§ **PROBLEM**: What lines of the data hold the string "самые"? Copy them all.

● ● ● ●

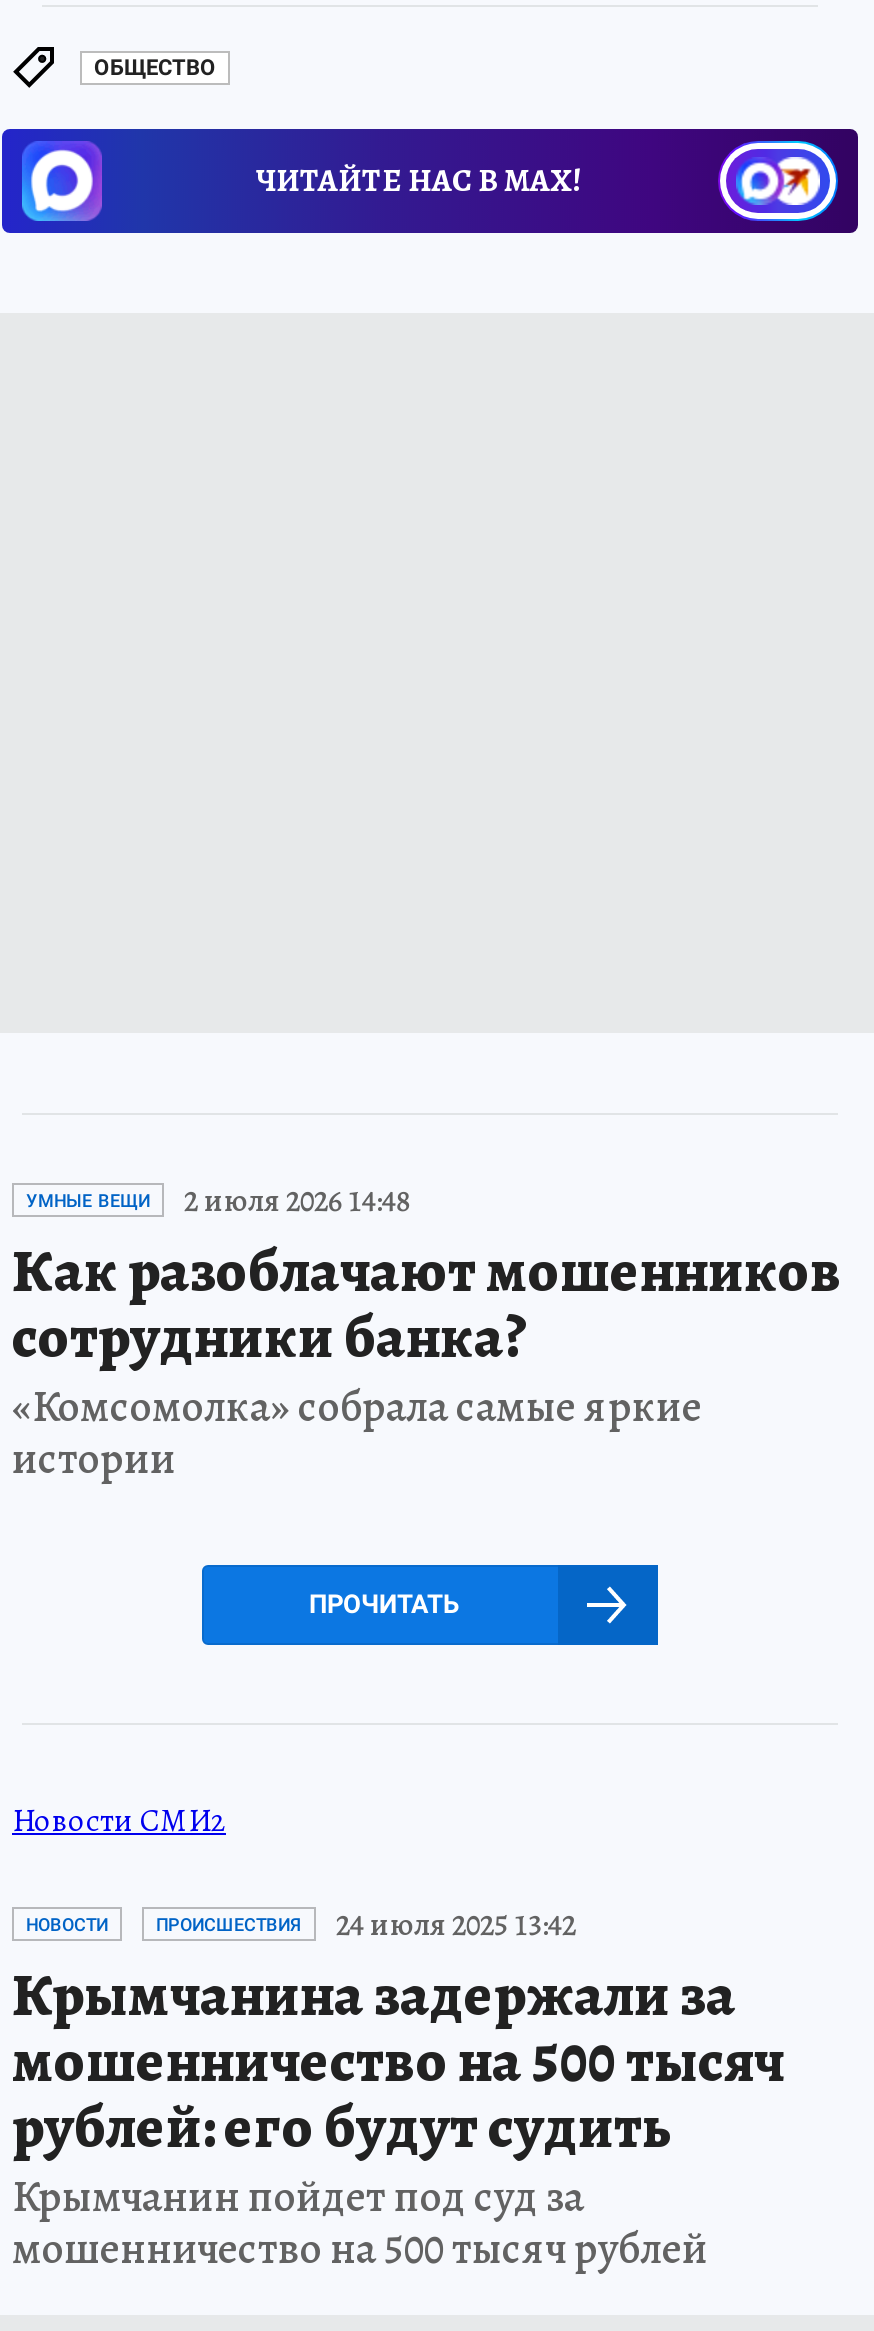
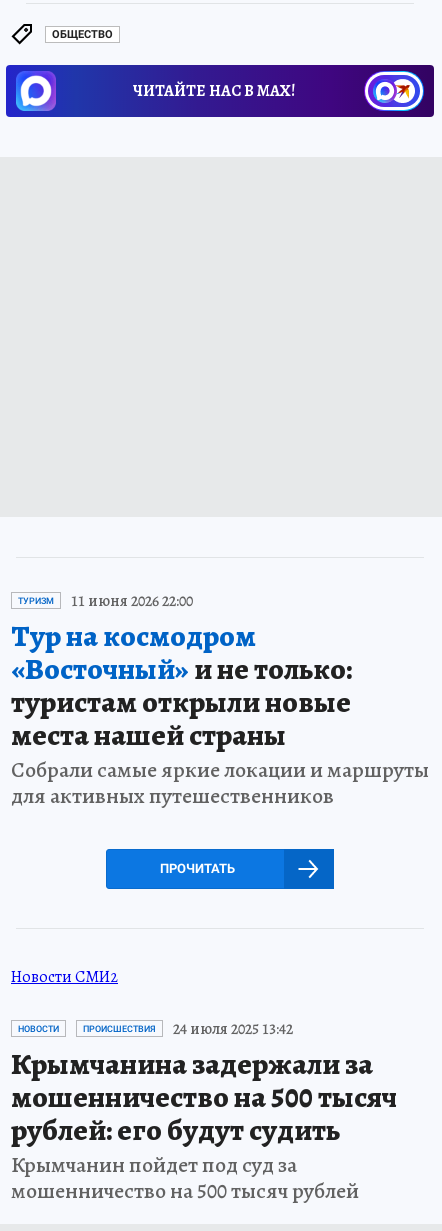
- УМНЫЕ ВЕЩИ
- 2 июля 2026 14:48
- Как разоблачают мошенников
- сотрудники банка?
- «Комсомолка» собрала самые яркие
- истории
+ ТУРИЗМ
+ 11 июня 2026 22:00
+ Тур на космодром
+ «Восточный»и не только:
+ туристам открыли новые
+ места нашей страны
+ Собрали самые яркие локации и маршруты
+ для активных путешественников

● ● ● ●

§ **THE COMPLETED TASK**:
- «Комсомолка» собрала самые яркие
+ Собрали самые яркие локации и маршруты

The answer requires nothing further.